Set each record down exactly, excluding all images.
◆ ◆ ◆
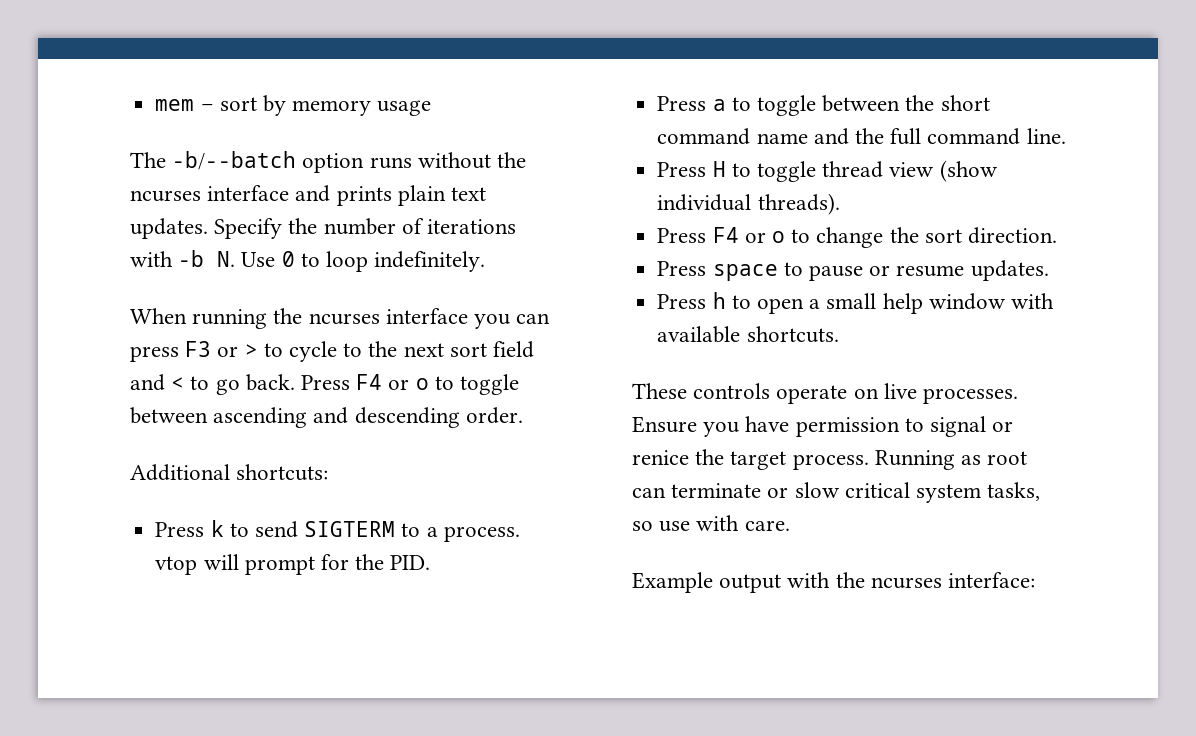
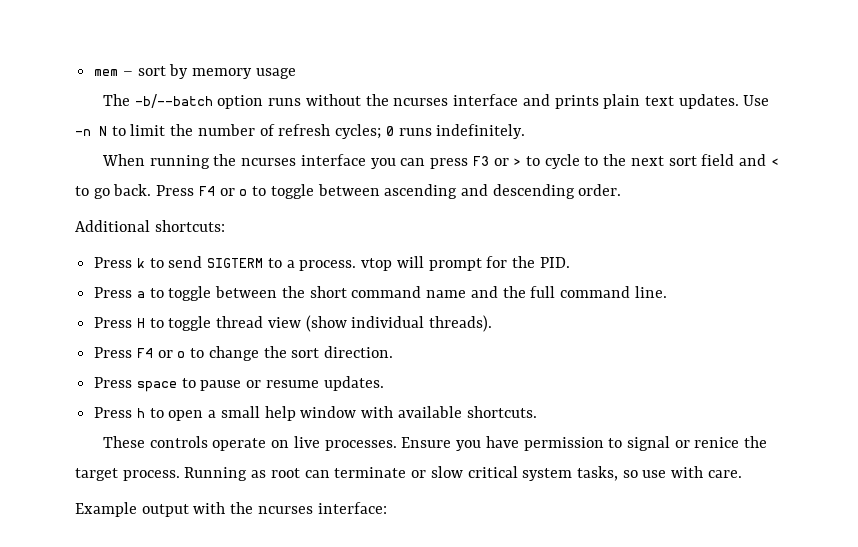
- Specify the number of iterations with -b N. Use 0 to loop indefinitely.
+ Use -n N to limit the number of refresh cycles; 0 runs indefinitely.

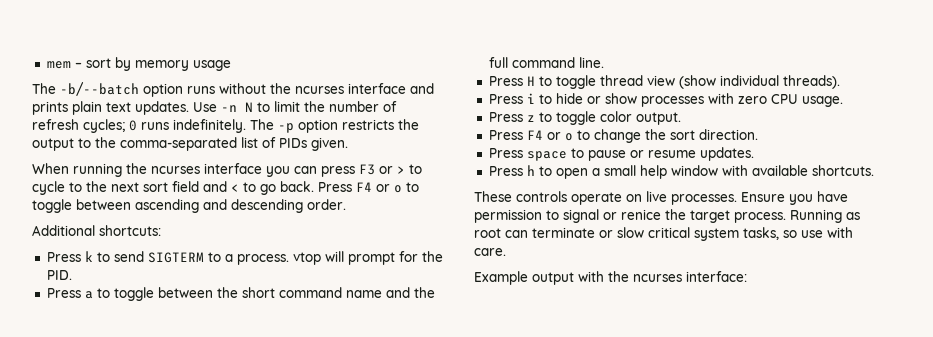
+ The -p option restricts the output to the comma-separated list of PIDs given.
+ Press i to hide or show processes with zero CPU usage.
+ Press z to toggle color output.

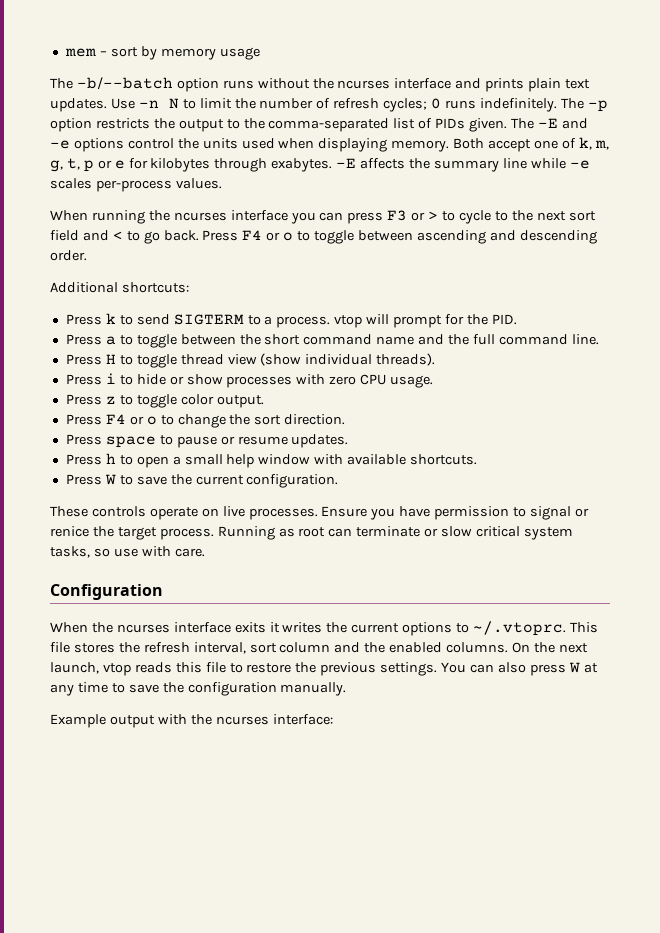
+ The -E and -e options control the units used when displaying memory. Both accept one of k, m, g, t, p or e for kilobytes through exabytes. -E affects the summary line while -e scales per-process values.
+ Press W to save the current configuration.
+ Configuration
+ When the ncurses interface exits it writes the current options to ~/.vtoprc. This file stores the refresh interval, sort column and the enabled columns. On the next launch, vtop reads this file to restore the previous settings. You can also press W at any time to save the configuration manually.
◆ ◆ ◆
Exercise response >>
- Specify the number of iterations with -b N. Use 0 to loop indefinitely.
+ Use -n N to limit the number of refresh cycles; 0 runs indefinitely.

+ The -p option restricts the output to the comma-separated list of PIDs given.
+ Press i to hide or show processes with zero CPU usage.
+ Press z to toggle color output.

+ The -E and -e options control the units used when displaying memory. Both accept one of k, m, g, t, p or e for kilobytes through exabytes. -E affects the summary line while -e scales per-process values.
+ Press W to save the current configuration.
+ Configuration
+ When the ncurses interface exits it writes the current options to ~/.vtoprc. This file stores the refresh interval, sort column and the enabled columns. On the next launch, vtop reads this file to restore the previous settings. You can also press W at any time to save the configuration manually.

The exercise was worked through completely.